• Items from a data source
--------------------------------

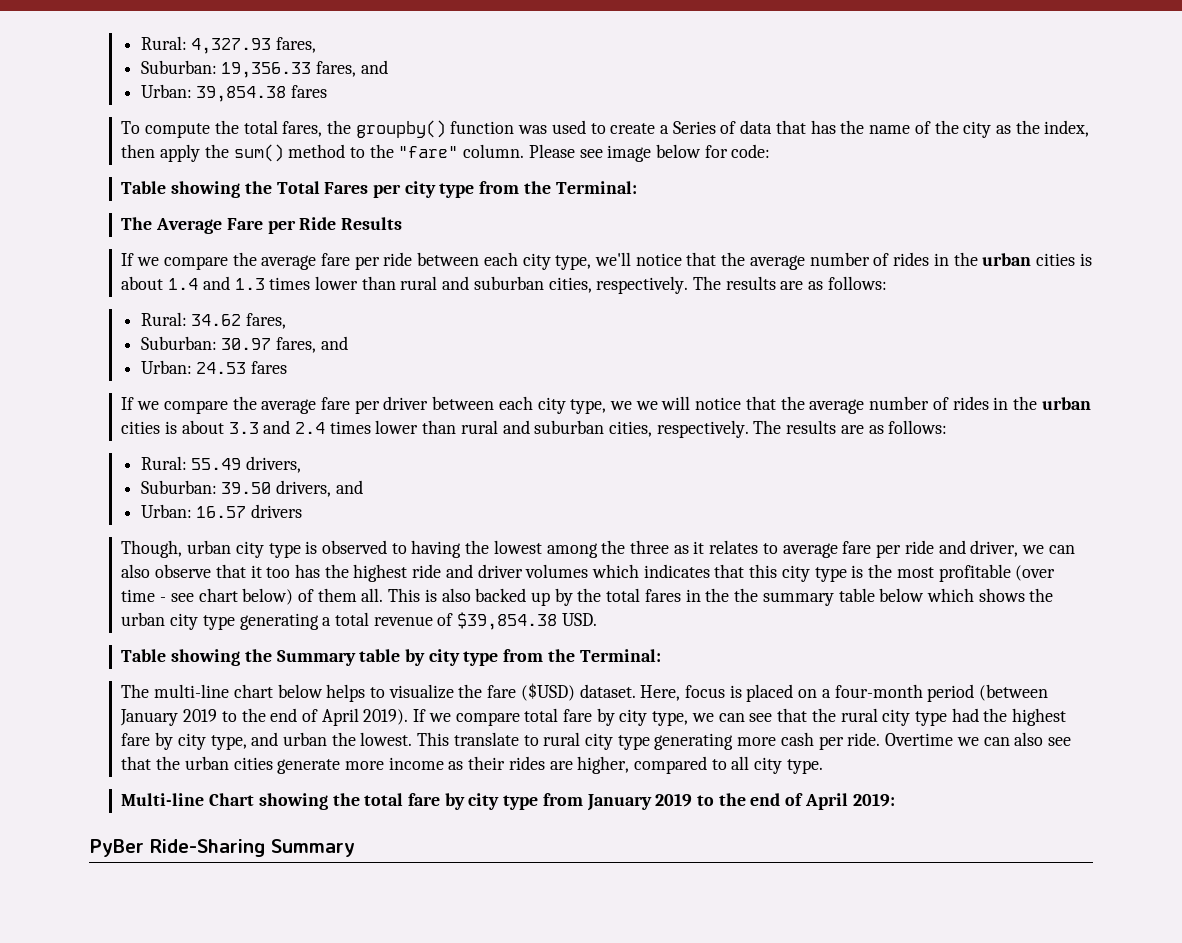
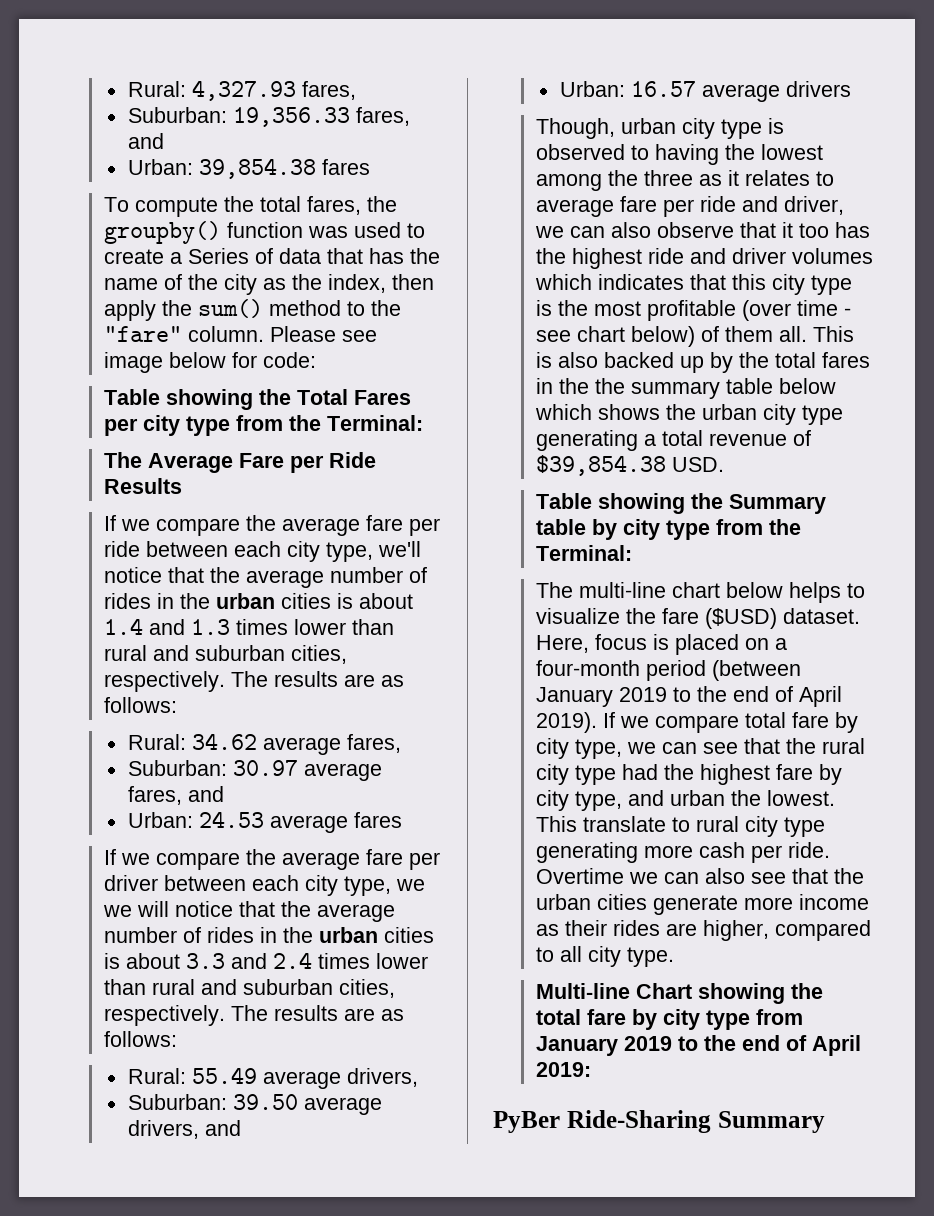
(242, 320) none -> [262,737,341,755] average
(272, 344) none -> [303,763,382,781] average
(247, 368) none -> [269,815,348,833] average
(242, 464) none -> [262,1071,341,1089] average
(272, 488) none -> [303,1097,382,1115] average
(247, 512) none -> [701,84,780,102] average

--------------------------------

• Exercise
Give the data again exactly as written, with no pictures included.

• Answer to the problem
(242, 320) none -> [262,737,341,755] average
(272, 344) none -> [303,763,382,781] average
(247, 368) none -> [269,815,348,833] average
(242, 464) none -> [262,1071,341,1089] average
(272, 488) none -> [303,1097,382,1115] average
(247, 512) none -> [701,84,780,102] average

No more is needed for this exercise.